** Work item **
In the lines below, output everything from the first line through the line containing "rocks (Braun et al., 2009a)." exactly as it is. Pictures are not part of the output.

━━━

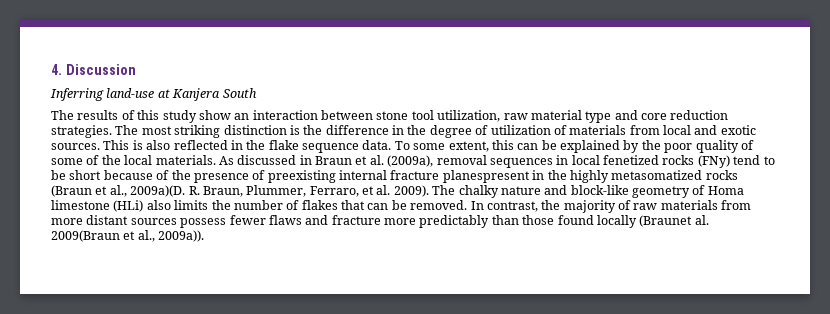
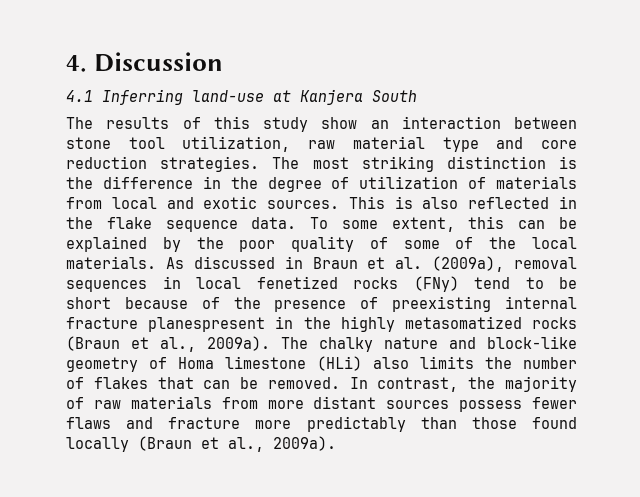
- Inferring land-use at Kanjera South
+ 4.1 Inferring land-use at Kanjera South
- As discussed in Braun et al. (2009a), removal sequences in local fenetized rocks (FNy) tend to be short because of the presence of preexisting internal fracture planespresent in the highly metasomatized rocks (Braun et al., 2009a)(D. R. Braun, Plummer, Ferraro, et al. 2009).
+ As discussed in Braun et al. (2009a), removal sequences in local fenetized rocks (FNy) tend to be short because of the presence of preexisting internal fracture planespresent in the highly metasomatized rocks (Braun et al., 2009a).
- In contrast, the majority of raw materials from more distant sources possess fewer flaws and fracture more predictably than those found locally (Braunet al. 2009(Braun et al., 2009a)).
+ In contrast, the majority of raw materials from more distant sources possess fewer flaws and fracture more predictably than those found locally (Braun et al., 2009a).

━━━

** Output for this task **
- Inferring land-use at Kanjera South
+ 4.1 Inferring land-use at Kanjera South
- As discussed in Braun et al. (2009a), removal sequences in local fenetized rocks (FNy) tend to be short because of the presence of preexisting internal fracture planespresent in the highly metasomatized rocks (Braun et al., 2009a)(D. R. Braun, Plummer, Ferraro, et al. 2009).
+ As discussed in Braun et al. (2009a), removal sequences in local fenetized rocks (FNy) tend to be short because of the presence of preexisting internal fracture planespresent in the highly metasomatized rocks (Braun et al., 2009a).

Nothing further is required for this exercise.